Would you like to become a hands-off CEO?
Mandi works largely with business that have achieved a certain level of success. Because of that success, the CEO finds themselves in the bind of having to work more and more hours. They know they should hire more people, but they can’t afford it, and to afford hires they need more customers, but lack the time to get them. Catch-22.
Hands-Off CEO has worked with a lot of these difficult-to-scale companies and has gotten great results for them. And there’s a strong enough overlap with her client base and James’s audience that he wanted her back on the show.
A change in business and focus
On a relevant note, James wants to discuss a recent change in his business, where they switched from the SuperFastBusiness branding to his personal brand.
Back in 2007 or 2008 when he started his business, James knew three things could distinguish a business – being good, cheap or fast. He didn’t want to be the cheapest, but he did want to deliver quality. And he thought he might as well be fast, too.

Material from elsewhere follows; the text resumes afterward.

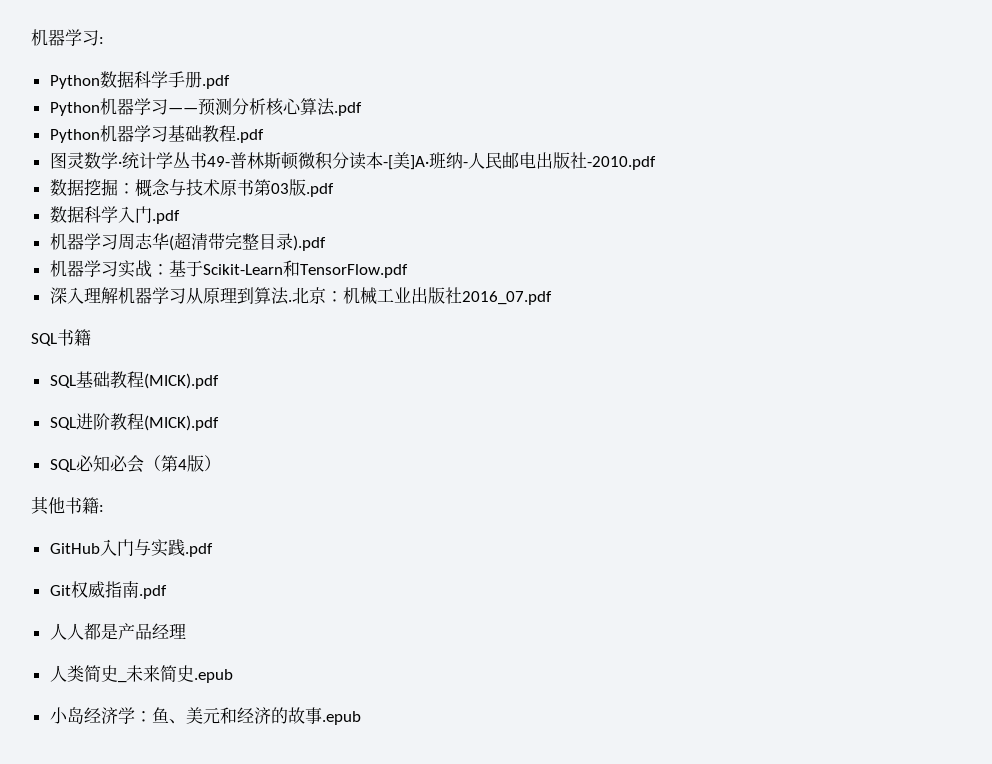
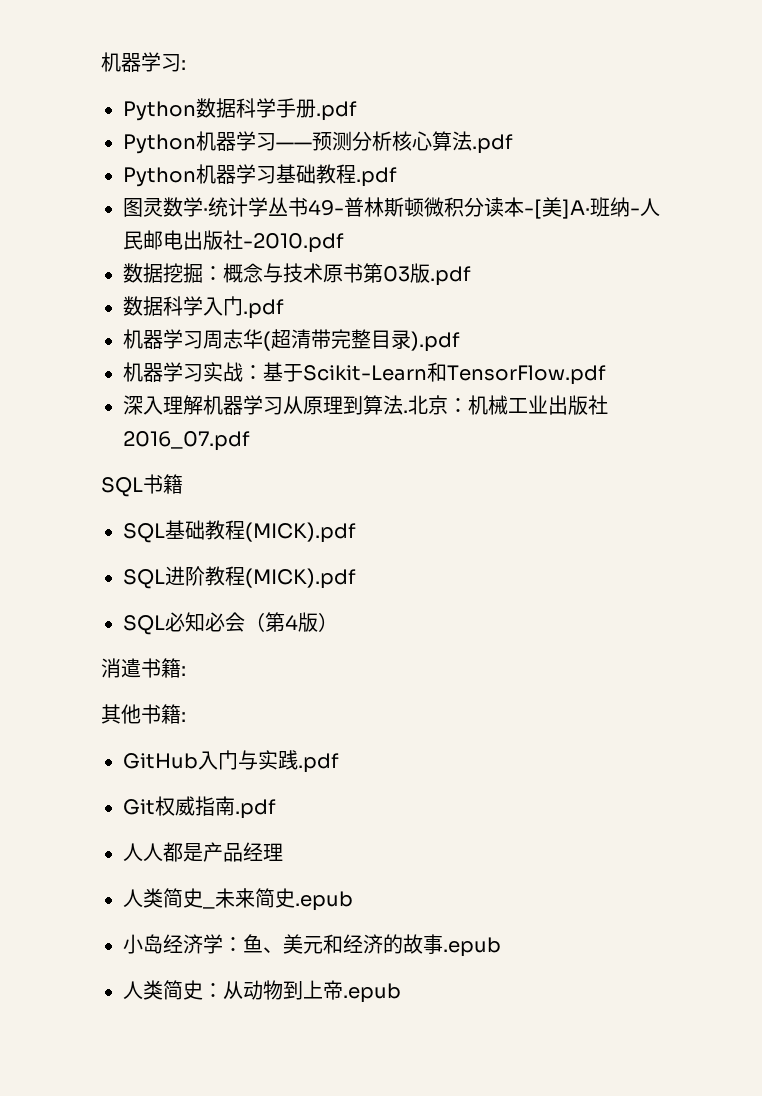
(221, 463) none -> [101,658,186,678] // 消遣书籍:
(361, 718) none -> [123,980,401,1003] // 人类简史：从动物到上帝.epub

Over the years, James has worked with intermediate and advanced business owners who already have something up and running. They’ve dialed in the fast factor. But other problems have come in, which is what he’d like to address in this episode.
So one of the big reasons James switched brands is he now believes the key skill in business is to create a business you can actually sustain. He does not want to be one of those businesses that shut down in three to five years because they can’t survive.
Are you scaling your business, or just growing it?
One of the problems James would like to tackle is close to his heart, having been a debt collector as his first full-time job. So how would Mandi suggest tuning a business in the area of client debt?
First of all, Mandi would like to make an important distinction. Most of the information out there for growing a business, they call it scaling a business. That’s not scaling your business, but that’s a hot word that works well in marketing. And there’s something very different between growing, which is one plus one equals two, and scaling, which is one plus one equals three, or 10.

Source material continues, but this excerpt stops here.